Japanese gaming weekly Famitsu recently had the chance to ask Eiji Aonuma, director of The Legend of Zelda on GameCube, a handful of questions about puzzle-solving in Link's forthcoming Cube escapade, and the answers were so intriguing we thought we'd mention them around here.

What would you say if you moved Link into a new and shadowy area, and instead of feeling your way around, Link's eyes darted towards a particular area of shadow, revealing, on closer inspection, a chest full of goodies? Well, it's a response you're going to have to cook up, because according to Aonuma-san, that's exactly what will happen. "One big reason why we decided to use cartoon as the form of expression," he says, "is that we wondered if there were movements where Link's eyes could be used in the game. This time when enemies approach Link, Link's eyes will look at where the enemy is. If an item drops, he will also look in that direction. When Link realizes a hidden trap or device, his sight will also be directed towards it." Although puzzles won't universally rely on Link's eyes, and the perceptive little fellow's sharp eyesight won't uncover everything, this is nevertheless a gimmick with exciting potential.
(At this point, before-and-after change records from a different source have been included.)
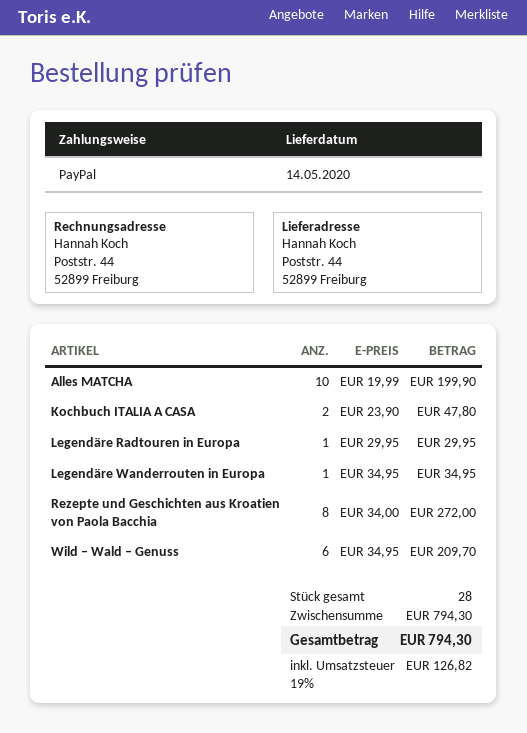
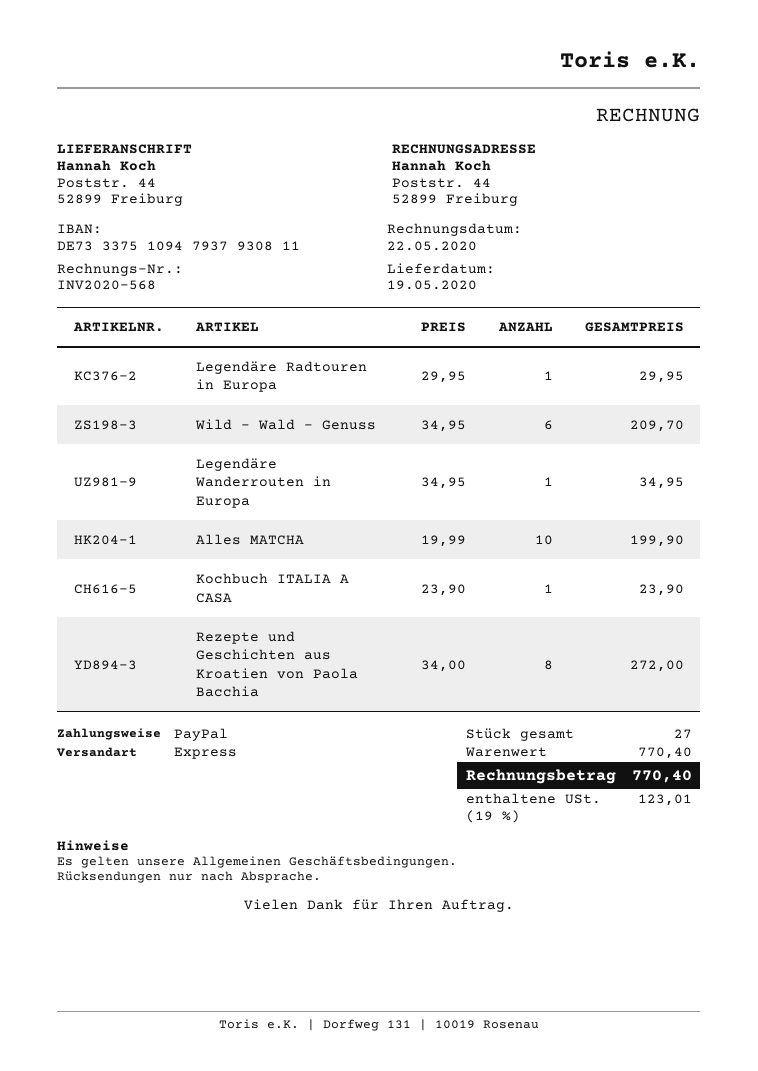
delivery date: 2020-05-14 -> 2020-05-19
Kochbuch ITALIA A CASA: 2 x 23.90 = 47.80 -> 1 x 23.90 = 23.90
total quantity: 28 -> 27
subtotal: 794.30 -> 770.40
tax: 19% = 126.82 -> 19% = 123.01
total: 794.30 -> 770.40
Puzzle solving is also influenced by the wind. "Wind is blowing throughout the world. In the raft scene, the direction of wind is shown, and we put in elements such as the direction that Link's hat and flags are blowing that will make the players be aware of the wind." More than just eye candy though, Aonuma-san explains that many puzzles will rely on the wind, and that the direction of the wind even changes from time to time. However superficial this eventually turns out to be, it's another small example of the innovation Nintendo is trying to pump into the latest Zelda title.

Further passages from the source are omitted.